Your instructions:
Nothing but the lines holding the string "Original" should appear in the answer. Copy them from the entries.

Source data:
☆ ☆ ☆ ☆

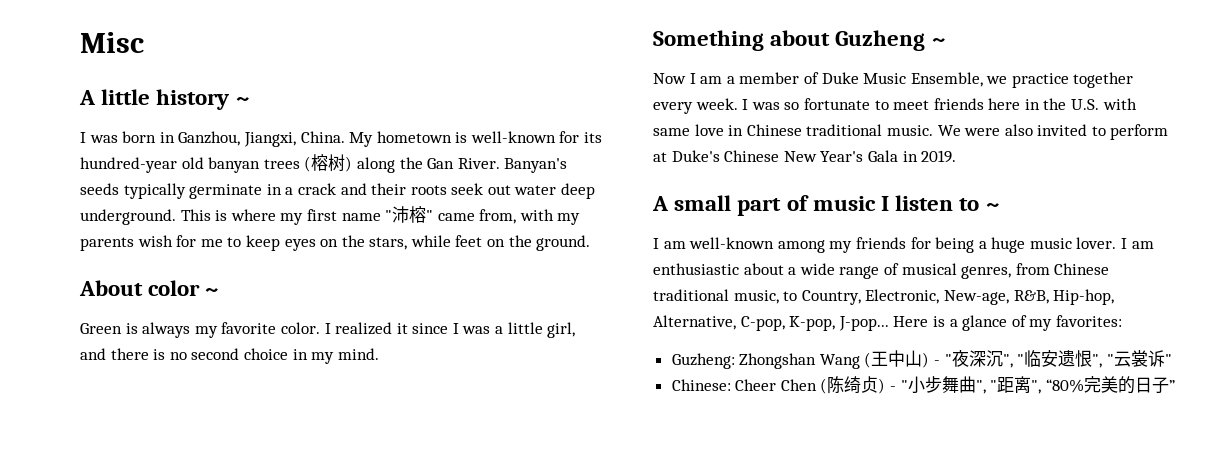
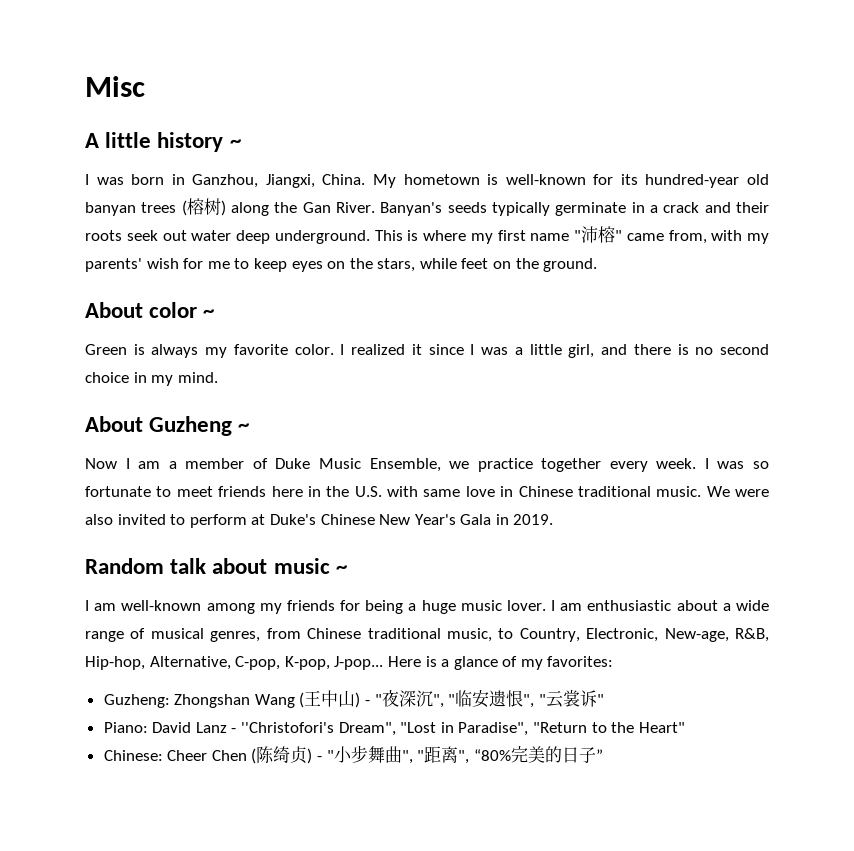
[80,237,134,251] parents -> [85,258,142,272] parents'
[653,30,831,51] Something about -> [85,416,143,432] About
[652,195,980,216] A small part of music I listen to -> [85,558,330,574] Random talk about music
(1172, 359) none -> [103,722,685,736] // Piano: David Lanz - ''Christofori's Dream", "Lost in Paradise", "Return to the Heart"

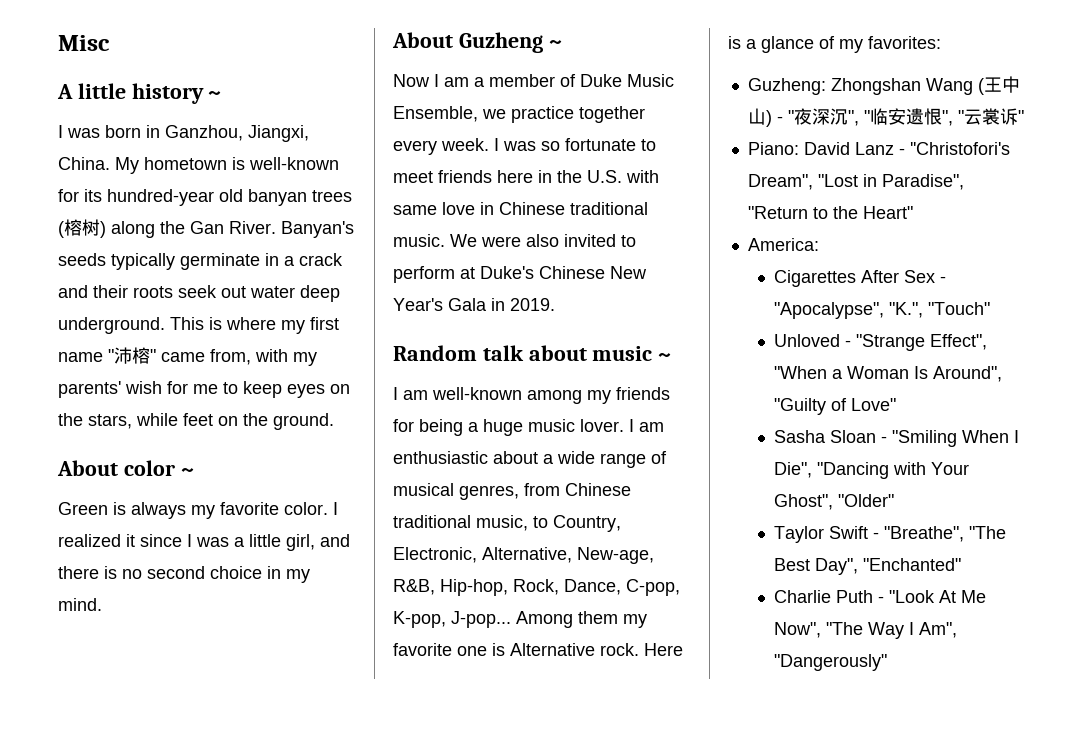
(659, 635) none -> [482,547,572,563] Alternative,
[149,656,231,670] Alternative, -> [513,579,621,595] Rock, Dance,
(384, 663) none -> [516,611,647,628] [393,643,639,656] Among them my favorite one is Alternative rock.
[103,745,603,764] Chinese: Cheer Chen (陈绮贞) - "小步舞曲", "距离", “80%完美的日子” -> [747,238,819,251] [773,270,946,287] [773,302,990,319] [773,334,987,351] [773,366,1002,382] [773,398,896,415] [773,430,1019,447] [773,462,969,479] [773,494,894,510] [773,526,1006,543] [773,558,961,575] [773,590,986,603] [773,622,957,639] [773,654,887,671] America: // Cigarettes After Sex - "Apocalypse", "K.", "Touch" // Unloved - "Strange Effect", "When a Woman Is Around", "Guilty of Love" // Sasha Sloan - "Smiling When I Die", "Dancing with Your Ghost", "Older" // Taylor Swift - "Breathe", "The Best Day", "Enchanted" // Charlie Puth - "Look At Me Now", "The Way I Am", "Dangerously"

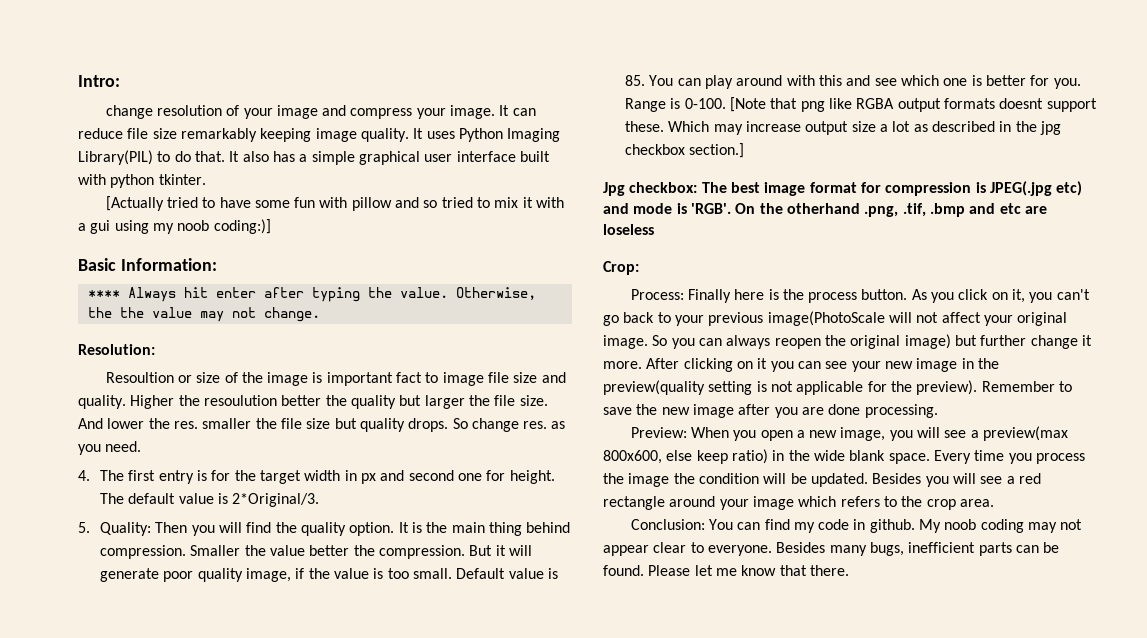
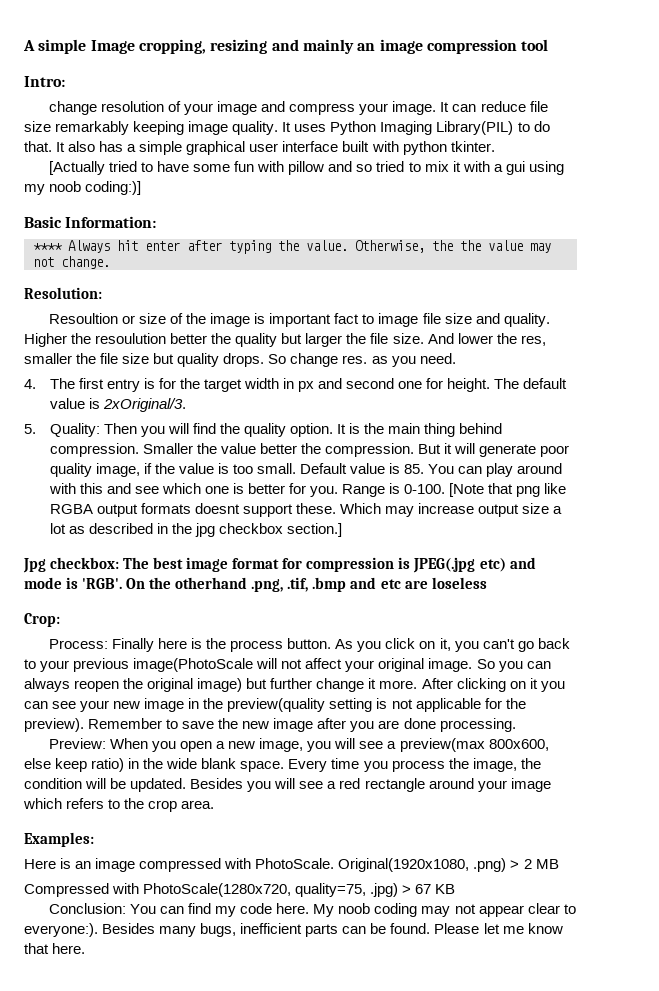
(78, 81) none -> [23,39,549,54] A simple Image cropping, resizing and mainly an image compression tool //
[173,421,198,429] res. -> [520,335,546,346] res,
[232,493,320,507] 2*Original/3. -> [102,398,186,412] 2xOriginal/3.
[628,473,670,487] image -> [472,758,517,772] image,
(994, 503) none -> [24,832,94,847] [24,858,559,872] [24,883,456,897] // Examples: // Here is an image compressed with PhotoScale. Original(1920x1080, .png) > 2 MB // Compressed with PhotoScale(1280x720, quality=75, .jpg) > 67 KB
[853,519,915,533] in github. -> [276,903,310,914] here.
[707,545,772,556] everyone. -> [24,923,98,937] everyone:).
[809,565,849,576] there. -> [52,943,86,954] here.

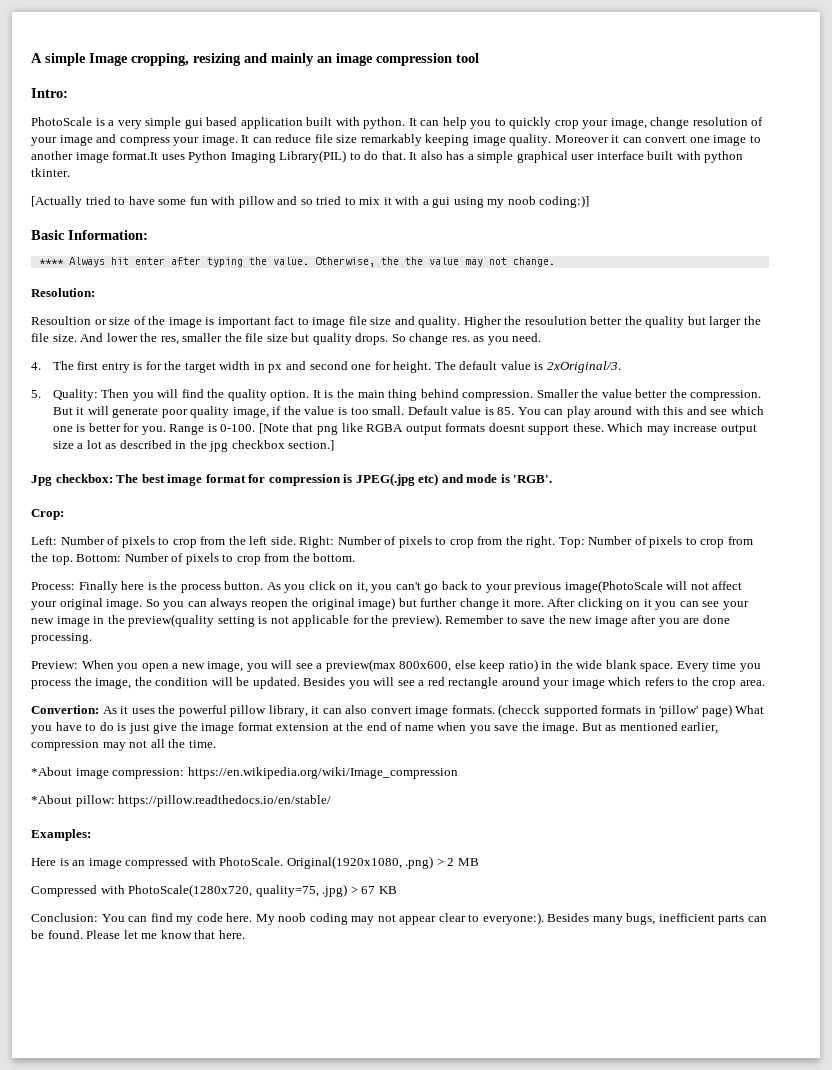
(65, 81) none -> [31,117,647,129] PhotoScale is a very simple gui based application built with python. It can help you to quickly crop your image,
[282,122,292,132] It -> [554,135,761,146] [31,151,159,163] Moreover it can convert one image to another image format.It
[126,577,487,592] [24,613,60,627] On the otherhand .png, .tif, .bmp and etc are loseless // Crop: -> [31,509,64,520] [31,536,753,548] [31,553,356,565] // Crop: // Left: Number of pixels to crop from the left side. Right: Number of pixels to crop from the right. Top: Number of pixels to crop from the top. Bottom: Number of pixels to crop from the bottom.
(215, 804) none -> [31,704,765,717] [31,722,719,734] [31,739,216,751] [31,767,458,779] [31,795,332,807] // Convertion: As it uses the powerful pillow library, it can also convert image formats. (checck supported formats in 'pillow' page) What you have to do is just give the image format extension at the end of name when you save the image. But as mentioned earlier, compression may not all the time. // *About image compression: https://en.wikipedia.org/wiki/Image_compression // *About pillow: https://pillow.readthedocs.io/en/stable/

☆ ☆ ☆ ☆

Written reply:
[232,493,320,507] 2*Original/3. -> [102,398,186,412] 2xOriginal/3.
(994, 503) none -> [24,832,94,847] [24,858,559,872] [24,883,456,897] // Examples: // Here is an image compressed with PhotoScale. Original(1920x1080, .png) > 2 MB // Compressed with PhotoScale(1280x720, quality=75, .jpg) > 67 KB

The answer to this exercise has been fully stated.